| | I have to wonder if Greenspan's moral downfall has its roots in his support of fractional reserve banking. He supports the concept in Capitalism: The Unknown Ideal in his essay "Gold and Economic Freedom":
A free banking system based on gold is able to extend credit and thus to create bank notes (currency) and deposits, according to the production requirements of the economy. Individual owners of gold are induced, by payments of interest, to deposit their gold in a bank (against which they can draw checks). But since it is rarely the case that all depositors want to withdraw all their gold at the same time, the banker need keep only a fraction of his total deposits in gold as reserves. This enables the banker to loan out more than the amount of his gold deposits (which means that he holds claims to gold rather than gold as security of his deposits). But the amount of loans which he can afford to make is not arbitrary: he has to gauge it in relation to his reserves and to the status of his investments.
I consider this a chink in the book's armor.

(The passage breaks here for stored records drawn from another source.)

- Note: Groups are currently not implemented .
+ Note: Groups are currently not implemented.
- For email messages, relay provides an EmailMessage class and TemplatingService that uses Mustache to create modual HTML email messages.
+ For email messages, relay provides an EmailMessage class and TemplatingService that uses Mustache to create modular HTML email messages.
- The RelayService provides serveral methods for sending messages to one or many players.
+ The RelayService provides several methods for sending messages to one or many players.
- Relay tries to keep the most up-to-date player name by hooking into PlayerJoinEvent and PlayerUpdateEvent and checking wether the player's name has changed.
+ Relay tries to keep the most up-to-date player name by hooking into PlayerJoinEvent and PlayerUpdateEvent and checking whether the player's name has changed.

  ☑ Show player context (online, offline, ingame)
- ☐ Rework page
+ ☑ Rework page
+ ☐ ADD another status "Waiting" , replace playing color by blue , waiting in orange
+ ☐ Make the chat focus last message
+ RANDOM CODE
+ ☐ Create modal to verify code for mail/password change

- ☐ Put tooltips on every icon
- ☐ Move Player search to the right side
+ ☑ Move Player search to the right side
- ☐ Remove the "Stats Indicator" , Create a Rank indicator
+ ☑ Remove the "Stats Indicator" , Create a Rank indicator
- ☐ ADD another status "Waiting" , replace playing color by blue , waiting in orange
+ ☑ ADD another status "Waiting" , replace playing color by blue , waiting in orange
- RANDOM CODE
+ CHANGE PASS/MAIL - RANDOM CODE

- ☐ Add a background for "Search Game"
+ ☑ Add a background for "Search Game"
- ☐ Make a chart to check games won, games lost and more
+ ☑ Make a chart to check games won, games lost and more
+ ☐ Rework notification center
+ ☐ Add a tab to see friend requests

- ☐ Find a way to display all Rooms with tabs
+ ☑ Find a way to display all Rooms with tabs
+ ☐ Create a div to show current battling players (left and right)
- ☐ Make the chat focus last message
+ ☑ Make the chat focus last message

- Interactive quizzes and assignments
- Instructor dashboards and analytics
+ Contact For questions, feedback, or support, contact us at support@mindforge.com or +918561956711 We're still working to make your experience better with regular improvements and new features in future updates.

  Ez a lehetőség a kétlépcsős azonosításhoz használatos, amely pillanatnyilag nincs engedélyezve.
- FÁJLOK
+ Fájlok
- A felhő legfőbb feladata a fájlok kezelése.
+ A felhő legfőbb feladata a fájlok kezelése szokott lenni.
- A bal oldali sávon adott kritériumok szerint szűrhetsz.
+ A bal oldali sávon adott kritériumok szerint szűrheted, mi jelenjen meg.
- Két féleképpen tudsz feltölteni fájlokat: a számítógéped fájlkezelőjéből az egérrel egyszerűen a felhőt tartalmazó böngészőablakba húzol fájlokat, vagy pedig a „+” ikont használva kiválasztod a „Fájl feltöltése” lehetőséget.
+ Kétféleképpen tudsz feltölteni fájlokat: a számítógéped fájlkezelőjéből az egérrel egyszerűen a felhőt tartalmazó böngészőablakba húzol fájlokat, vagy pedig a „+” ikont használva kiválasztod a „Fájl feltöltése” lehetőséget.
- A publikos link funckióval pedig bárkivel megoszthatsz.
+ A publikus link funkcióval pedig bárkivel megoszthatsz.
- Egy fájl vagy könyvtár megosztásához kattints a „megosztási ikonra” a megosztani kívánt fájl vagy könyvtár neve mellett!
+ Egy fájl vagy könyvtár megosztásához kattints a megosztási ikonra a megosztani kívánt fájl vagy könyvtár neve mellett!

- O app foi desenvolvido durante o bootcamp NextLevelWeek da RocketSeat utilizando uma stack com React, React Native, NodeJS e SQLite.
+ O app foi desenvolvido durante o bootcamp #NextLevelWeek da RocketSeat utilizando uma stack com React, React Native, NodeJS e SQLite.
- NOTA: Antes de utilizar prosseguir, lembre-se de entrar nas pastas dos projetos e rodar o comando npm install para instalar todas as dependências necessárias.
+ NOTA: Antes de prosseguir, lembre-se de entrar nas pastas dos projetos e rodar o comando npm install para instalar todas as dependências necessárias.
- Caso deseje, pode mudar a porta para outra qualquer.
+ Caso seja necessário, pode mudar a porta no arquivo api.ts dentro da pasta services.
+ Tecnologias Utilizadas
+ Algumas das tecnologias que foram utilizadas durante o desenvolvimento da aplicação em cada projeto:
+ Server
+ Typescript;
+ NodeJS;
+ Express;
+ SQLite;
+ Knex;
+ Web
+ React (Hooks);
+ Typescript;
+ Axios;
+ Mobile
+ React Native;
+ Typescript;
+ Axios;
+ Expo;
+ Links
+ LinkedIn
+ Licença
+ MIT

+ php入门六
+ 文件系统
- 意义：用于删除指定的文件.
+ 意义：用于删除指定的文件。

By contrast, George Reisman supports a 100 percent gold reserve system in his blog where he states:
Under a full, i.e., 100-percent reserve gold standard, new and additional gold continues to be mined, and at a rate faster than gold is physically lost, e.g., in such things as shipwrecks and the burial of people with gold dental fillings in their mouths. Thus the quantity of money and volume of spending under a full gold standard increases. However, it does so at a modest rate. Prices fall under a full gold standard to the extent that the increase in the production and supply of goods and services other than gold outstrips the increase in the quantity of gold and the spending of gold.
Has anyone else wondered if perhaps Greenspan's support of fractional reserve banking served as a warning for his later views and actions?
In other words, does fractional reserve banking lead inevitably (or at least pave an easy path) to central banking, government interference in the economy, etc.?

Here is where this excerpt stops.